§ What is needed
Look in the material below for the line with "tax: 15% = 497.88 -> 12% = 426.12" and the line with "tax: 20% = 8199.36 -> 20% = 9498.96", then set down exactly those two lines and all lines between, nothing more.

§ Information
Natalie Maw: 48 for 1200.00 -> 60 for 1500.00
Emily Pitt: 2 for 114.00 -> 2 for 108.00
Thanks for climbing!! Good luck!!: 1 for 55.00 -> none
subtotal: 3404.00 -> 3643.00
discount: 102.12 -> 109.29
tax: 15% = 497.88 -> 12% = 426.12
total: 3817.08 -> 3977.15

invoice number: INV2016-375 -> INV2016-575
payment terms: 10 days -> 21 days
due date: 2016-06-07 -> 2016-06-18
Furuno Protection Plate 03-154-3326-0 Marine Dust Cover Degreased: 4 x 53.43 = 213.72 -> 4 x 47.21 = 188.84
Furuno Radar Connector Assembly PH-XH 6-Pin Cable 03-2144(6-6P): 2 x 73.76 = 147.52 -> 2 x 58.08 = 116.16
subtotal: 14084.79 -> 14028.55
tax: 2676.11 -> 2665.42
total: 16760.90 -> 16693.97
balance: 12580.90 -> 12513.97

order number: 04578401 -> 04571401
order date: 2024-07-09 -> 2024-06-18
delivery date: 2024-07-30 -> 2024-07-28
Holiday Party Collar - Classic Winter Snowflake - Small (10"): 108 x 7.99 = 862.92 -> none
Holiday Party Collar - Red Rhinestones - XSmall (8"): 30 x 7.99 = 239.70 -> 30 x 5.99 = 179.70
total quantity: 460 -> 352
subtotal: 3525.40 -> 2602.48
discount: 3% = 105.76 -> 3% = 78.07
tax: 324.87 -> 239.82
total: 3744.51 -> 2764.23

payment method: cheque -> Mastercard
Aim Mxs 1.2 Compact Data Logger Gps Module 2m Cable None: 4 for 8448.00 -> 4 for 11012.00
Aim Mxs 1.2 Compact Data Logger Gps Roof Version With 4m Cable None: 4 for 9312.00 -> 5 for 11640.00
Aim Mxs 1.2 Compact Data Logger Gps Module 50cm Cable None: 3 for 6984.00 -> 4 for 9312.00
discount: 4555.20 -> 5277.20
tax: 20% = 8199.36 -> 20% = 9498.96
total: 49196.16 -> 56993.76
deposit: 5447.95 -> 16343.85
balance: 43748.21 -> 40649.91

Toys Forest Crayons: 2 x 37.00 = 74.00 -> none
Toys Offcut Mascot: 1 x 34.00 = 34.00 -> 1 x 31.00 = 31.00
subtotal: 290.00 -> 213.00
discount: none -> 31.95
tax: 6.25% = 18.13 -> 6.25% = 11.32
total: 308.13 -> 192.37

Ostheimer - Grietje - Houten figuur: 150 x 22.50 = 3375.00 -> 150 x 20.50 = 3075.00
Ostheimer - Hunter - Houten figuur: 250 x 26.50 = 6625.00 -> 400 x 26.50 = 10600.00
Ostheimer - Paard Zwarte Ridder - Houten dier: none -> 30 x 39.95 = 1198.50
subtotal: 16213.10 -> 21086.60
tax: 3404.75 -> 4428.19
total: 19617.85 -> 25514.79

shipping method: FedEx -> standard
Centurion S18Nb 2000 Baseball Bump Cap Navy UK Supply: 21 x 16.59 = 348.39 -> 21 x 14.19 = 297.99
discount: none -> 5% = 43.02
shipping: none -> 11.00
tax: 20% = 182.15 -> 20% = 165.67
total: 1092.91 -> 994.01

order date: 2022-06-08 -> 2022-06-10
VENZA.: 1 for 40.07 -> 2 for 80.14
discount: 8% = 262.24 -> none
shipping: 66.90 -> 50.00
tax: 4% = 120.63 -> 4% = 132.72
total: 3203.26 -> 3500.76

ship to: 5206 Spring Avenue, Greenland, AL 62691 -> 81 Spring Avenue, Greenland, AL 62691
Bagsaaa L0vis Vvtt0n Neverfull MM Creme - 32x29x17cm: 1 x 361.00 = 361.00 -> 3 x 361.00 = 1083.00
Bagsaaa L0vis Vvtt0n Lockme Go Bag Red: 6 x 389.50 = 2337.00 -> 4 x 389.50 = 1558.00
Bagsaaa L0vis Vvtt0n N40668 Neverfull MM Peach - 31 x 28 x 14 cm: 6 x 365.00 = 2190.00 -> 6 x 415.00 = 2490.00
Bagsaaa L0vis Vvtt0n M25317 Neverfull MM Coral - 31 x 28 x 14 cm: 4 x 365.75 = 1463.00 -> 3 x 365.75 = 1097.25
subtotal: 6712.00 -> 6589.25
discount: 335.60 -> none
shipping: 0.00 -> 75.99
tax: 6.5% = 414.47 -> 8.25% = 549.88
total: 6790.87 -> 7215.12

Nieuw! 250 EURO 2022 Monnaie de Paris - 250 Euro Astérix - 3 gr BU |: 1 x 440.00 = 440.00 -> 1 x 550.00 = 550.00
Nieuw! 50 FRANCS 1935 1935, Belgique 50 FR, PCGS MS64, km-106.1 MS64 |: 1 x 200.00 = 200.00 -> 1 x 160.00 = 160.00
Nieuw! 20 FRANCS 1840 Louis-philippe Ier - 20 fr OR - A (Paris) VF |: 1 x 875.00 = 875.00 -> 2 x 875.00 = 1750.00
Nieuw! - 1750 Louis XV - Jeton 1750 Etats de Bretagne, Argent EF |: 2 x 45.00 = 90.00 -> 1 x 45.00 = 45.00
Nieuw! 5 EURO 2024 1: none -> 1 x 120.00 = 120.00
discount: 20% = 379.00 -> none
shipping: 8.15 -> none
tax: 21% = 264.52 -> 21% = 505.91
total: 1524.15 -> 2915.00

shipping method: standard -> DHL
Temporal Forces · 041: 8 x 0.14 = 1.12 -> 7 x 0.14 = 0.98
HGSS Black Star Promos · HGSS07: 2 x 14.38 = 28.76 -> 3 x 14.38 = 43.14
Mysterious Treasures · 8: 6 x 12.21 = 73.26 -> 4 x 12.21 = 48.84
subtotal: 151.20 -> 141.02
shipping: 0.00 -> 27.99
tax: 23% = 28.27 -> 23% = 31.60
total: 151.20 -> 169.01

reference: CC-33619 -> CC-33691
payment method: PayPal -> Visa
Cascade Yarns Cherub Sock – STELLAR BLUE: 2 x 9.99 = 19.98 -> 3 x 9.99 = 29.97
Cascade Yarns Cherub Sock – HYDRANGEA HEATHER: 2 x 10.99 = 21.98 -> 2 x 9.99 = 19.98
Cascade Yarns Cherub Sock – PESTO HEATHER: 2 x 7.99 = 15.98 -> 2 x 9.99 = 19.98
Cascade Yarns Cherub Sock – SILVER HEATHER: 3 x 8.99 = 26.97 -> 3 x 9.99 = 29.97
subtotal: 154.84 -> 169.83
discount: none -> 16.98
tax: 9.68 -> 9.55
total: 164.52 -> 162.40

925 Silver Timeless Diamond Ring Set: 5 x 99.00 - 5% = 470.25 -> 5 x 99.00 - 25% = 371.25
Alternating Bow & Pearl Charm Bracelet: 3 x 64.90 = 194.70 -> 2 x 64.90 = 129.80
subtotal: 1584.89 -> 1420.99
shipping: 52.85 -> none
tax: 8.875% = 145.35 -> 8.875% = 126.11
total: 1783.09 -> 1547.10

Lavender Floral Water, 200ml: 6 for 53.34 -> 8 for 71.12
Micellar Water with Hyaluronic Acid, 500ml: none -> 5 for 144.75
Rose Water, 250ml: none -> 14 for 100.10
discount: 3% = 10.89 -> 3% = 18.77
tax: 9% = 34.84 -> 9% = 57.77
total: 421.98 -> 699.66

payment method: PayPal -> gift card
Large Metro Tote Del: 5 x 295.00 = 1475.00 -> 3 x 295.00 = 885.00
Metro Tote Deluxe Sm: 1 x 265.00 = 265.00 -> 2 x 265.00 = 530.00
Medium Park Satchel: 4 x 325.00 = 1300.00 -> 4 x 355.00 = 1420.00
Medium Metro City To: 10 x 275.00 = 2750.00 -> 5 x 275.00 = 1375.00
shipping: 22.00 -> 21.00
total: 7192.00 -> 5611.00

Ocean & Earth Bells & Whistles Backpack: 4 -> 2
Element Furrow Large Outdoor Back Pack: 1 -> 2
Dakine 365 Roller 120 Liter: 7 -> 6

§ Result below
tax: 15% = 497.88 -> 12% = 426.12
total: 3817.08 -> 3977.15

invoice number: INV2016-375 -> INV2016-575
payment terms: 10 days -> 21 days
due date: 2016-06-07 -> 2016-06-18
Furuno Protection Plate 03-154-3326-0 Marine Dust Cover Degreased: 4 x 53.43 = 213.72 -> 4 x 47.21 = 188.84
Furuno Radar Connector Assembly PH-XH 6-Pin Cable 03-2144(6-6P): 2 x 73.76 = 147.52 -> 2 x 58.08 = 116.16
subtotal: 14084.79 -> 14028.55
tax: 2676.11 -> 2665.42
total: 16760.90 -> 16693.97
balance: 12580.90 -> 12513.97

order number: 04578401 -> 04571401
order date: 2024-07-09 -> 2024-06-18
delivery date: 2024-07-30 -> 2024-07-28
Holiday Party Collar - Classic Winter Snowflake - Small (10"): 108 x 7.99 = 862.92 -> none
Holiday Party Collar - Red Rhinestones - XSmall (8"): 30 x 7.99 = 239.70 -> 30 x 5.99 = 179.70
total quantity: 460 -> 352
subtotal: 3525.40 -> 2602.48
discount: 3% = 105.76 -> 3% = 78.07
tax: 324.87 -> 239.82
total: 3744.51 -> 2764.23

payment method: cheque -> Mastercard
Aim Mxs 1.2 Compact Data Logger Gps Module 2m Cable None: 4 for 8448.00 -> 4 for 11012.00
Aim Mxs 1.2 Compact Data Logger Gps Roof Version With 4m Cable None: 4 for 9312.00 -> 5 for 11640.00
Aim Mxs 1.2 Compact Data Logger Gps Module 50cm Cable None: 3 for 6984.00 -> 4 for 9312.00
discount: 4555.20 -> 5277.20
tax: 20% = 8199.36 -> 20% = 9498.96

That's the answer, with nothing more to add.